Andrew Morton wrote:
Christian Leber <[email protected]> wrote:
[...]
+ for (pb = 0; prop0 >= (9 * 5); pb++, prop0 -= (9 * 5));
+ for (lp = 0; prop0 >= 9; lp++, prop0 -= 9);
Put the ";" on a line of its own.
I'd have thought the above could be done arithmetically?
I just tried a small test program to see the speed/code size difference
to this code, which is the arithmetic equivalent:
pb = prop0 / (9 * 5);
prop0 %= (9 * 5);
lp = prop0 / 9;
prop0 %= 9;
This code runs a lot faster than the original. This is not very
important since it runs only once AFAICT.

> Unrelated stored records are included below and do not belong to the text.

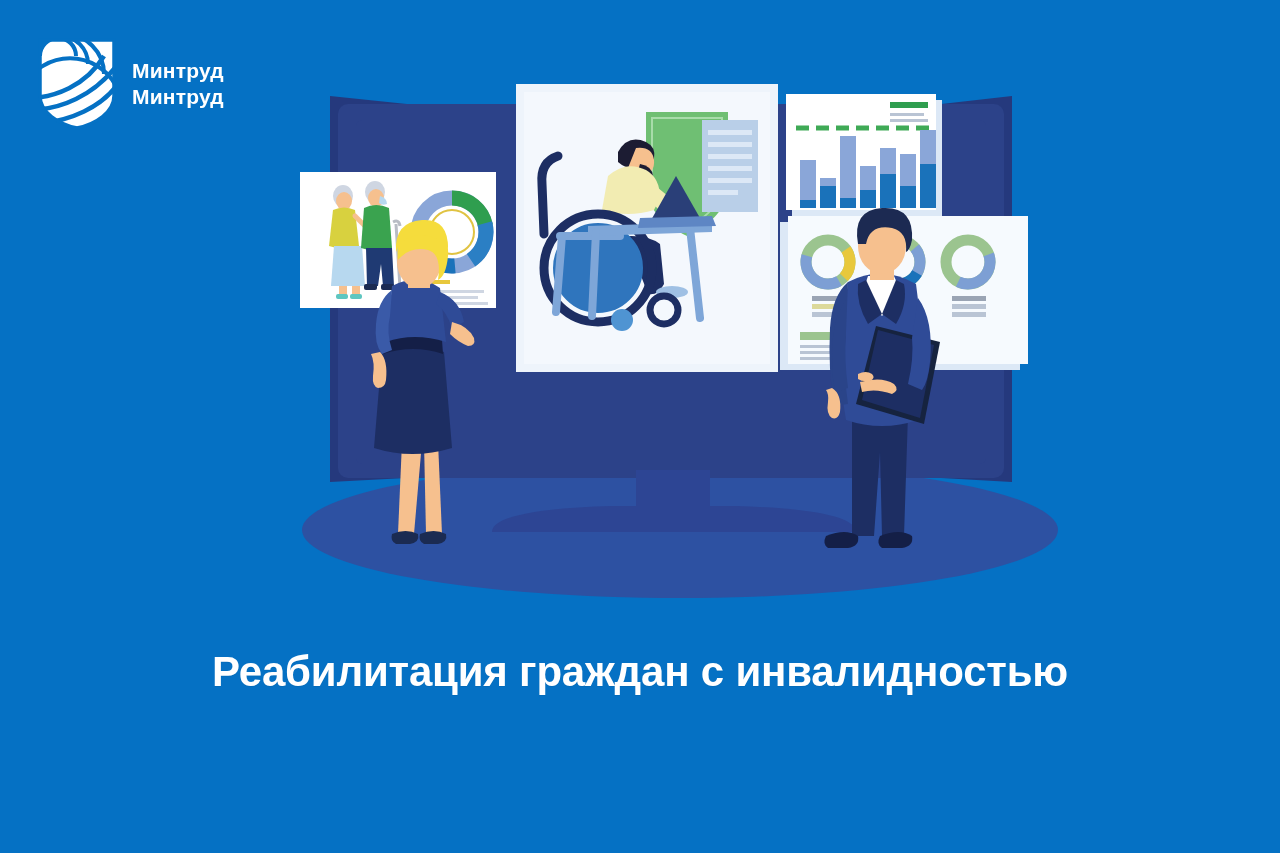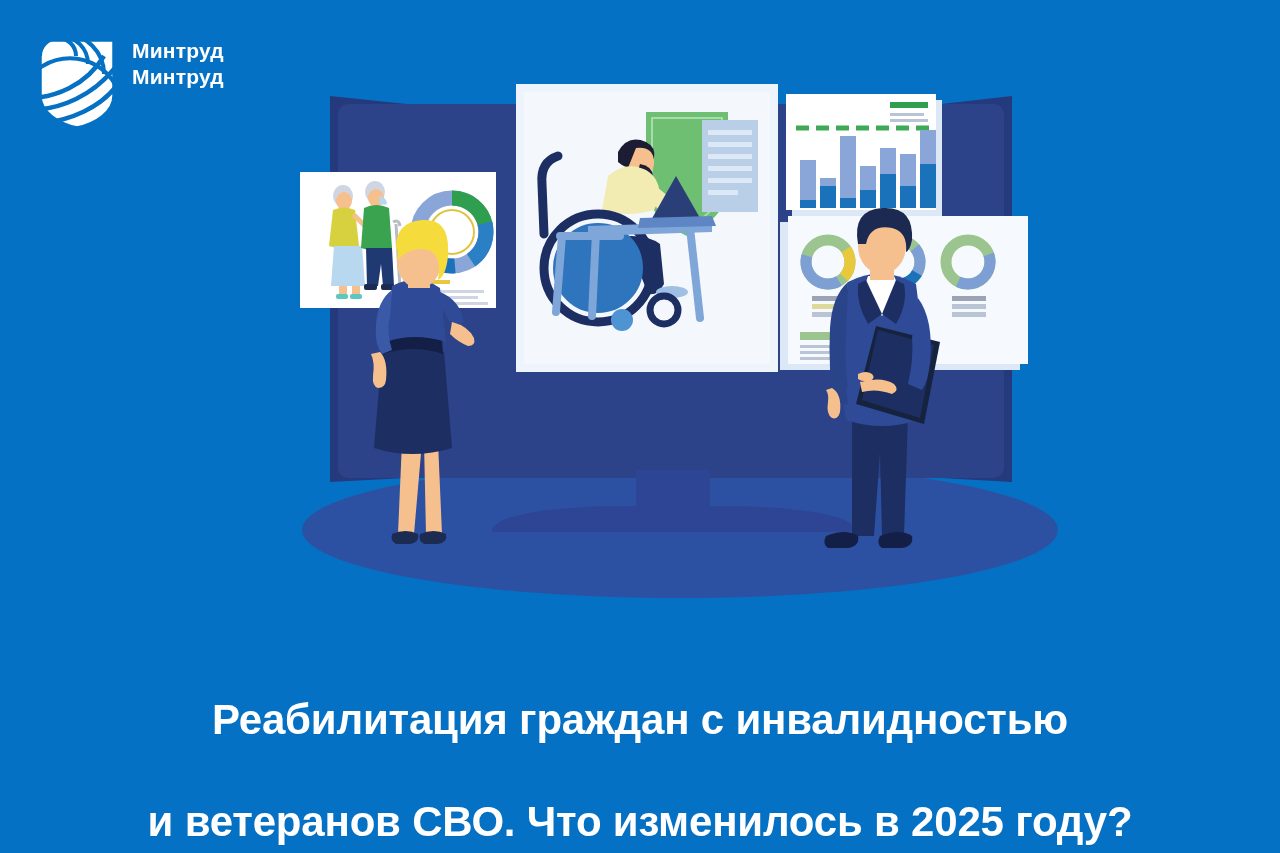--- a/index.html
+++ b/index.html
@@ -5,37 +5,37 @@
   html,body{margin:0;padding:0;}
   body{
     width:1280px;height:853px;overflow:hidden;
     background:#0571c4;
     font-family:"Liberation Sans","DejaVu Sans",sans-serif;
     position:relative;
   }
   .stage{position:absolute;inset:0;}
 
   
-  .brand{position:absolute;left:38px;top:38px;display:flex;align-items:flex-start;gap:16px;}
+  .brand{position:absolute;left:38px;top:38px;display:flex;align-items:center;gap:16px;}
   .brand-mark{width:78px;height:92px;flex:none;}
   .brand-text{color:#ffffff;font-weight:700;font-size:21px;line-height:1.22;letter-spacing:.2px;}
   .brand-text div{white-space:nowrap;}
 
   
   .illus{position:absolute;left:0;top:0;width:1280px;height:660px;}
 
   
   .title{
     position:absolute;left:0;right:0;top:645px;
     text-align:center;color:#ffffff;
     font-weight:700;font-size:42px;line-height:1.28;
     letter-spacing:-0.2px;
     text-shadow:0 1px 0 rgba(0,0,0,.05);
   }
-  .title .l{display:block;margin-top:48px;}
+  .title .l{display:block;}
 </style>
 </head>
 <body>
 
 <div class="stage">
 
   <div class="brand">
     <span class="brand-mark">
       <svg viewBox="0 0 78 92" width="78" height="92" aria-hidden="true">
         <defs>
@@ -307,16 +307,15 @@
         <path d="M918 298 q16 22 12 64 q-2 20 -8 28 l-14 -6 q6 -26 4 -46 Z" fill="#2f4b97"></path>
         <path d="M860 382 q22 -6 34 2 q6 6 -2 10 q-16 -6 -30 -2 Z" fill="#f6c08e"></path>
         <path d="M858 374 q8 -4 14 0 q4 4 -2 7 q-8 1 -12 -2 Z" fill="#f6c08e"></path>
       </g>
 
     </svg>
   </div>
 
   <div class="title">
     <span class="l">Реабилитация граждан с инвалидностью</span>
-    <span class="l">и ветеранов СВО. Что изменилось в 2025 году?</span>
   </div>
 
 </div>
 
 </body></html>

As for the code size, it is smaller if compiled with -Os, but larger
when compiled with -O2 or -O3.
When compiled with -Os, gcc uses the idiv instruction and it even uses
its reminder so that it only does 2 idiv instructions to do the 4
operations above.
With -O2 or -O3, it does a hard to follow division "by hand" using
several instructions, rendering the code about 2.5x larger (but
amazingly a lot faster).
The tests were done with gcc 3.3.2.
--
Paulo Marques - www.grupopie.com
An expert is a person who has made all the mistakes that can be
made in a very narrow field.
Niels Bohr (1885 - 1962)
-
To unsubscribe from this list: send the line "unsubscribe linux-kernel" in
the body of a message to [email protected]

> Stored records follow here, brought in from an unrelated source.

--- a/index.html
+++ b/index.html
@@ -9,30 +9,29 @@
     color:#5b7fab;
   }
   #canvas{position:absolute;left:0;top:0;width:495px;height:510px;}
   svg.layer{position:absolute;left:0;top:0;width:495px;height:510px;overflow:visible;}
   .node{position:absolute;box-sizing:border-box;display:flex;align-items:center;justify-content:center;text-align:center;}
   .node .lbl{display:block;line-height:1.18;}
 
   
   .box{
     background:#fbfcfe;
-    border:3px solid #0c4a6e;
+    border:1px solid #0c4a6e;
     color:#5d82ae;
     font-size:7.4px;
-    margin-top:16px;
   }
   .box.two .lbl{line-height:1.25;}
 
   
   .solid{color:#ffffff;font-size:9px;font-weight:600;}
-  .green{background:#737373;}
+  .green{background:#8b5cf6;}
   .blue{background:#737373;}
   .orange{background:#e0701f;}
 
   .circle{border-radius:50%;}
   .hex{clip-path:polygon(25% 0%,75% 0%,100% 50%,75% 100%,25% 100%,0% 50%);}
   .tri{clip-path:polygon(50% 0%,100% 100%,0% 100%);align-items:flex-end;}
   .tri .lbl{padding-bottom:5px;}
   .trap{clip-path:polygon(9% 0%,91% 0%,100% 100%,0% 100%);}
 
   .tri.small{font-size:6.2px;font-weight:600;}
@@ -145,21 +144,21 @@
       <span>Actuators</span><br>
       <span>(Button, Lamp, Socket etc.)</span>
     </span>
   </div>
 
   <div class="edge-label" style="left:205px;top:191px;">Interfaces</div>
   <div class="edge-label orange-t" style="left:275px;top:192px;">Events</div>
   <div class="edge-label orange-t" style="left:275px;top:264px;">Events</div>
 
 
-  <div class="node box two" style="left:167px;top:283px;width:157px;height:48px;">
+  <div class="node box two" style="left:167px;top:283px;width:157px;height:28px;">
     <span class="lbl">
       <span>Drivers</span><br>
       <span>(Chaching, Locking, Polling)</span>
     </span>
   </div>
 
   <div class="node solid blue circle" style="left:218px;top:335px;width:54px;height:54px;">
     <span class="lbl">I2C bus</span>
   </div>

More majordomo info at http://vger.kernel.org/majordomo-info.html
Please read the FAQ at http://www.tux.org/lkml/
[Index of Archives]
[Kernel Newbies]
[Netfilter]
[Bugtraq]
[Photo]
[Stuff]
[Gimp]
[Yosemite News]
[MIPS Linux]
[ARM Linux]
[Linux Security]
[Linux RAID]
[Video 4 Linux]
[Linux for the blind]
[Linux Resources]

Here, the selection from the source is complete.